Saturday, June 18, 2011

House sitter

Butter, our fifteen year old tabby, knows something is up when the suitcases come out, and he isn't happy.  While we're away, he's in charge of household security, assisted by my neighbor Charlotte Pubal, our friends Dennis and Marie Cope.  Amy Ramsey and her girls will be in every day to feed and pet Butter. Sometimes when we return, he declines to speak to us for a couple of weeks.

Paper weight

I am making an academic trip, so I need to have books on hand.  Most things, I put on computer or Kindle, but I can't do that with the TOEFL and GRE prep books, nor the set of Narnia books I'm bringing for the daughter of a colleague, nor the dozen ETSU planners I'm taking along as gifts.  Paper drives suitcase weight up in a hurry, and the airlines charge extra for baggage these days even when it's not overweight.  We're trying to spread the books, brochures and business cards out over several suitcases and carry ons.  One more thing to consider as we pack.

Foot Power

The Chinese tend to be thin.  Some people attribute this to heredity and a diet low in sugar and fat, but I suspect it has more to do with lifestyle.  They walk more than Americans.  And even now, most Chinese use bicycles for everyday transportation.

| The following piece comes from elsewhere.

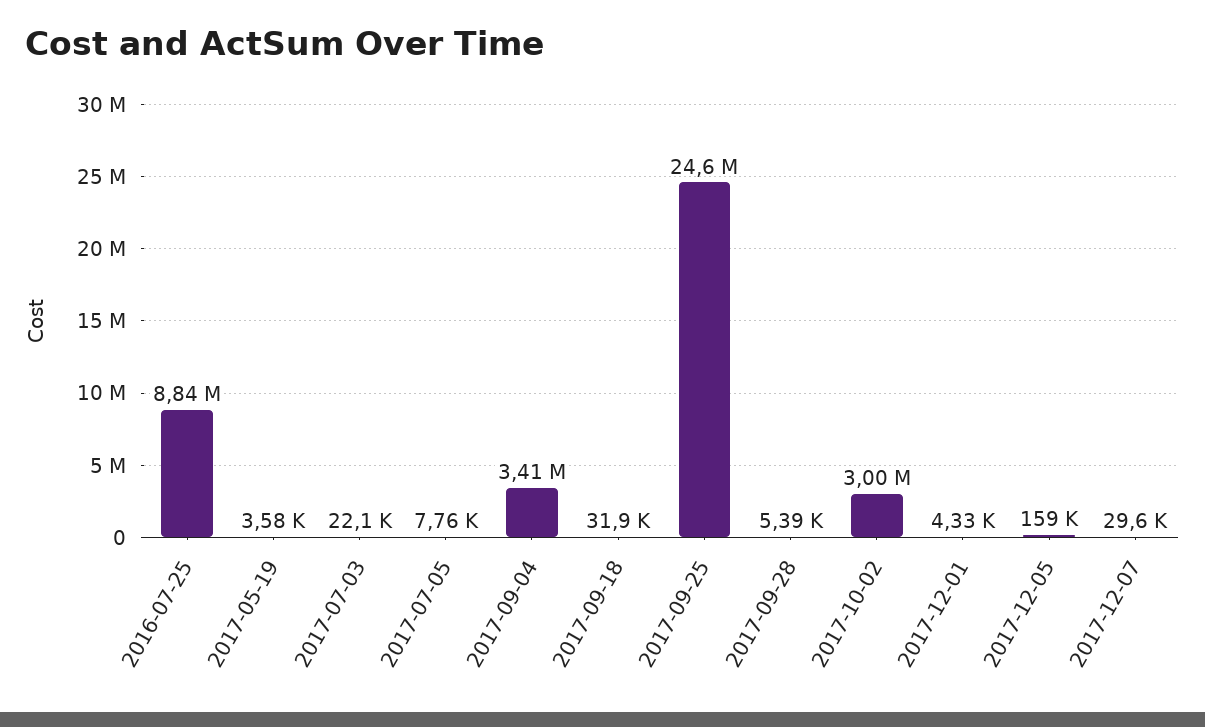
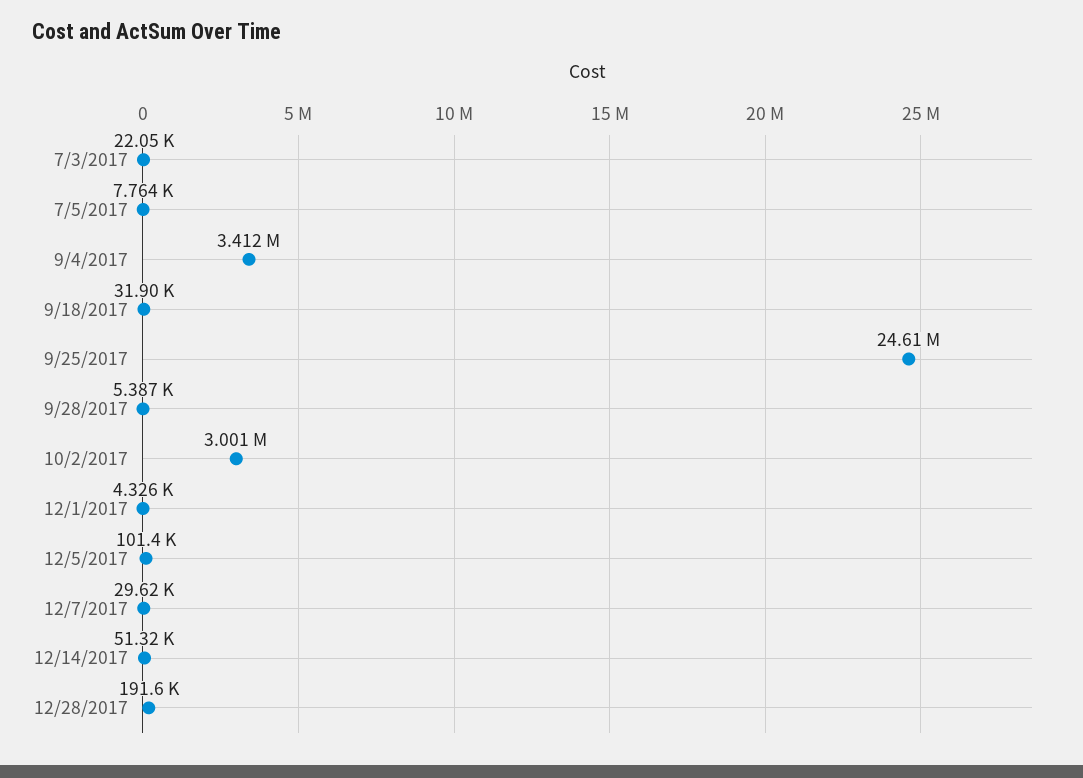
2016-07-25: 8840000 -> none
2017-05-19: 3580 -> none
2017-12-05: 159000 -> 101400
12/14/2017: none -> 51320
12/28/2017: none -> 191600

The semester I taught in Weihai, I walked three quarters of a mile four times a day getting to and from classes; I usually walked another mile and a half each evening to a restaurant or grocery store. Sometimes, I rode my friend's bike. I lost 15 pounds that winter, though I gained a lot of it back when I returned to the States and reverted to the American practice of using a car.

I was never a very good driver due to poor peripheral vision, and when last August I came close to killing a bicyclist, I decided I ought to quit, though no one was hurt. Since then, I've been walking close to five miles a day and  now weigh less than I did in my twenties. Culturally, we're obsessed with reducing diets.  My experience is that with healthy eating and walking, weight takes care of itself.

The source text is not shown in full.